EX-10 3 exhibit1054.htm EXHIBIT 10.54 exhibit1054.htm - Generated by SEC Publisher for SEC Filing

 

EXHIBIT 10.54

FIFTH AMENDMENT TO AMENDED AND RESTATED MANAGEMENT AND
DEVELOPMENT AGREEMENT

THIS FIFTH AMENDMENT TO AMENDED AND RESTATED MANAGEMENT AND DEVELOPMENT AGREEMENT (this “Amendment”) is made as of the 1st day of December, 2012, by and among ALEXANDER’S INC., a Delaware corporation, on behalf of itself and each of the subsidiaries listed in Exhibit B attached hereto (“Alexander’s”), having an address at 210 Route 4 East, Paramus, New Jersey 07652, (sometimes hereinafter referred to as “Owner”), and VORNADO MANAGEMENT CORP., a New Jersey corporation, having an office at 210 Route 4 East, Paramus, New Jersey 07652 (“Manager”). 

R E C I T A L S

A.        WHEREAS, Alexander’s and Manager have heretofore entered into that certain Amended and Restated Management and Development Agreement, dated July 3, 2002, as amended by First Amendment to Amended and Restated Management and Development Agreement dated as of July 6, 2005, Second Amendment to Amended and Restated Management and Development Agreement dated as of December 20, 2007, Third Amendment to Amended and Restated Management and Development Agreement dated as of November 30, 2011 and Fourth Amendment to Amended and Restated Management and Development Agreement dated as of August 1, 2012 (as so amended, the “Development Agreement”). 

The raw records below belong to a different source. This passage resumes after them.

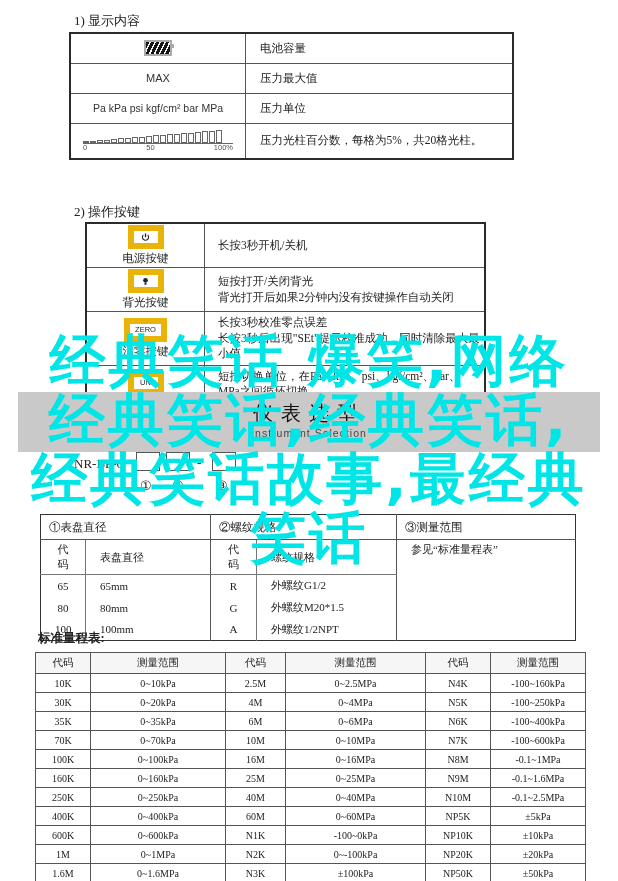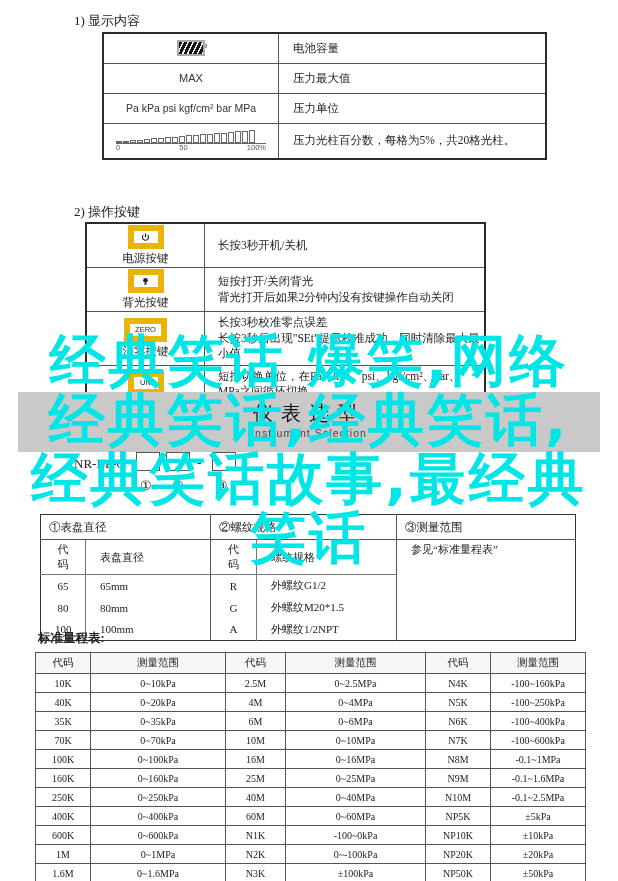--- a/index.html
+++ b/index.html
@@ -63,21 +63,21 @@
            font-size:56px;line-height:59px;letter-spacing:3px;white-space:nowrap;}
   svg.glyph{vertical-align:middle;}
 </style>
 </head>
 <body>
 
 <div class="page">
 
   <div class="abs heading" style="left:74px;top:12px;">1) 显示内容</div>
 
-  <table class="abs t1" style="left:102px;top:32px;">
+  <table class="abs t1" style="left:69px;top:32px;">
     <tbody>
         <tr>
       <td class="l">
         <span class="battery"></span>
       </td>
       <td class="r">电池容量</td>
     </tr>
     <tr>
       <td class="l">MAX</td>
       <td class="r">压力最大值</td>
@@ -262,21 +262,21 @@
         <tr>
           <td>10K</td>
           <td>0~10kPa</td>
           <td>2.5M</td>
           <td>0~2.5MPa</td>
           <td>N4K</td>
           <td>-100~160kPa</td>
         </tr>
 
         <tr>
-          <td>40K</td>
+          <td>30K</td>
           <td>0~20kPa</td>
           <td>4M</td>
           <td>0~4MPa</td>
           <td>N5K</td>
           <td>-100~250kPa</td>
         </tr>
 
         <tr>
           <td>35K</td>
           <td>0~35kPa</td>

B.        WHEREAS, Owner and Manager desire to amend the Development Agreement.

NOW THEREFORE, in consideration of One Dollar ($1.00) and other good and valuable consideration, the receipt and sufficiency of which are hereby acknowledged by the parties hereto, Owner and Manager hereby agree as follows to the following amendments to be effective from and after the date hereof (the “Effective Date”): 

1                    Management Fee.  The first sentence of Article III, Section A is hereby amended to read as follows:  “Owner shall pay Manager, as Manager’s entire compensation for the services rendered hereunder in connection with the management of the Properties and the management of Owner (excluding the Rego Park I, Rego Park II and 731 Lexington Avenue properties, which are managed under separate agreements), a management fee (the “Management Fee”) equal to Two Million Five Hundred Thousand Dollars ($2,500,000) per annum, payable in equal monthly installments, in arrears, in the amount of $208,333.33 on the tenth day of each calendar month beginning with the first calendar month after the Effective Date”.

2                    Counterparts.  This Amendment may be executed in several counterparts, each of which shall be deemed an original, and all of such counterparts together shall constitute one and the same instrument.

3                    Defined Terms.  All terms capitalized but not defined herein shall have the same meaning ascribed to such terms in the Development Agreement. The marginal headings and titles to the paragraphs of this Amendment are not a part of this Amendment and shall have no effect upon the construction or interpretation of any part hereof.

 

 

 


 

 

4                    Amendment.  This Amendment is incorporated into and made a part of the Development Agreement, and the Development Agreement and all terms, conditions and provisions of the Development Agreement are ratified and confirmed in all respects and is and shall continue to be in full force and effect as modified and amended hereby.

5                    Governing Law.  This Amendment shall be governed by and construed in accordance with the laws of the State of New York.

6                    No Modification.  This Amendment constitutes the entire understanding of the parties with respect to the subject hereof and may not be amended except in a writing executed by the parties hereto.

7                    Successors and Assigns.  This Amendment shall be binding upon and inure to the benefit of the parties hereto, and their successors and permitted assigns.

[signature page follows]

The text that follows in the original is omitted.